Samuel Betances began his general session address by teaching the audience how to pronounce his name: Sahm-well Bay-tahn-ces. He used this brief lesson to underscore that valuing diversity "starts very often with getting to know people and calling them by how they want to be called." The United States is composed of people from all over the world, noted Betances, a professor of sociology at Northeastern Illinois University in Chicago. "Let's make everyone comfortable by saying, `I'm willing to inconvenience myself and call you by how you want to be called.' It starts from there."
In a dynamic presentation laced with salty humor, Betances discussed the challenge of making our society "safe for differences." The popular culture tends to define a people "solely by their worst elements," he charged. Native Americans, for example, have been depicted as "savages in the '50s, drunkards in the '80s, and in the '90s they run casinos—and not much in between," he said. "The scripts that we get do not tell the whole story."
Distorted media portrayals, stereotypes, and demeaning jokes "debilitate" people, Betances said. The effects are especially harmful to minority children who internalize the negative messages. "As children look at themselves through our eyes, do they feel empowered, do they feel like they can make it, do they feel like they want to reject rejection?" he wondered.
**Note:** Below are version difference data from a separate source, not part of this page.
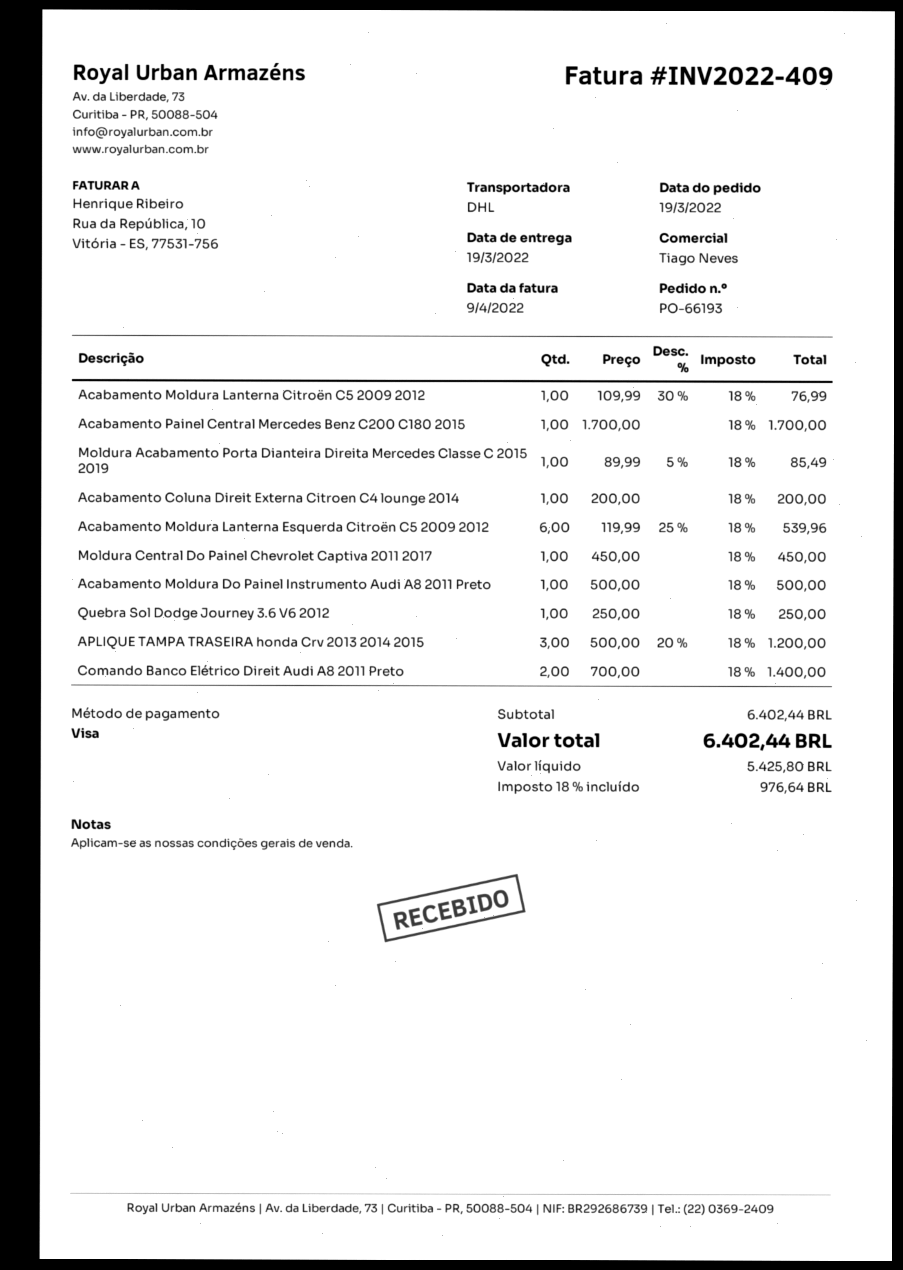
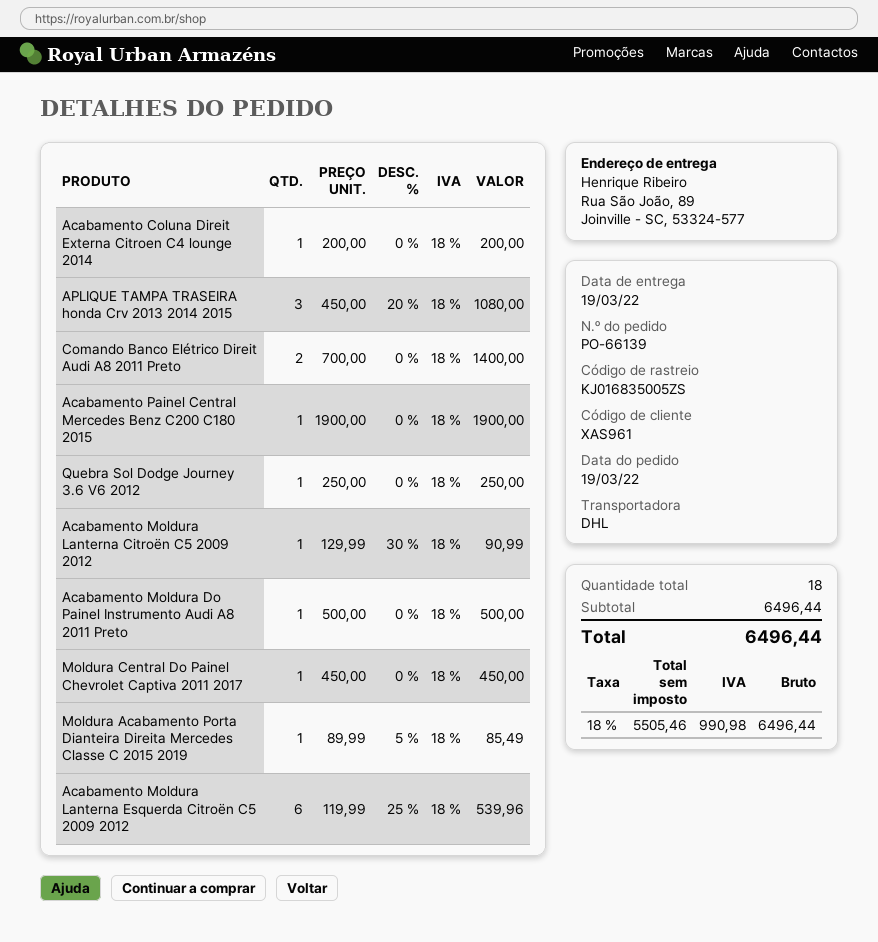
order number: PO-66193 -> PO-66139
Acabamento Moldura Lanterna Citroën C5 2009 2012: 1 x 109.99 - 30% = 76.99 -> 1 x 129.99 - 30% = 90.99
Acabamento Painel Central Mercedes Benz C200 C180 2015: 1 x 1700.00 = 1700.00 -> 1 x 1900.00 = 1900.00
APLIQUE TAMPA TRASEIRA honda Crv 2013 2014 2015: 3 x 500.00 - 20% = 1200.00 -> 3 x 450.00 - 20% = 1080.00
subtotal: 6402.44 -> 6496.44
net: 5425.80 -> 5505.46
tax: 18% = 976.64 -> 18% = 990.98
total: 6402.44 -> 6496.44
Above all else, Betances advised, educators must "fight [so] that our profession may start behaving as a profession. We must say to ourselves, `Professions exist to solve problems, and the educational profession exists to solve problems of teaching and learning.' Bring the right attitude. Stop this nonsense that we often hear: `This used to be a very good school before those people came into it.'"
Just as doctors diagnose their patients, educators must assess their students to determine their needs, Betances said. Too often, teachers "give tests on the assumption that if [students are] in my grade, they should know everything that prepared them before they came to my classroom. Nonsense! How many of them came through social promotion? How many of them are intelligent but do not have a grasp of English?" he asked rhetorically. "You are not a professional if you are not giving tests as audits—tests that give you information about what your strategy is going to be. Don't just assume that [students] at that grade level are supposed to be there," he insisted.
Educators must stop complaining that their students don't know certain things, Betances said. "We were hired to teach people, not to fail them for not knowing what they haven't been taught." Teach the children, and teach them to reject rejection, he urged.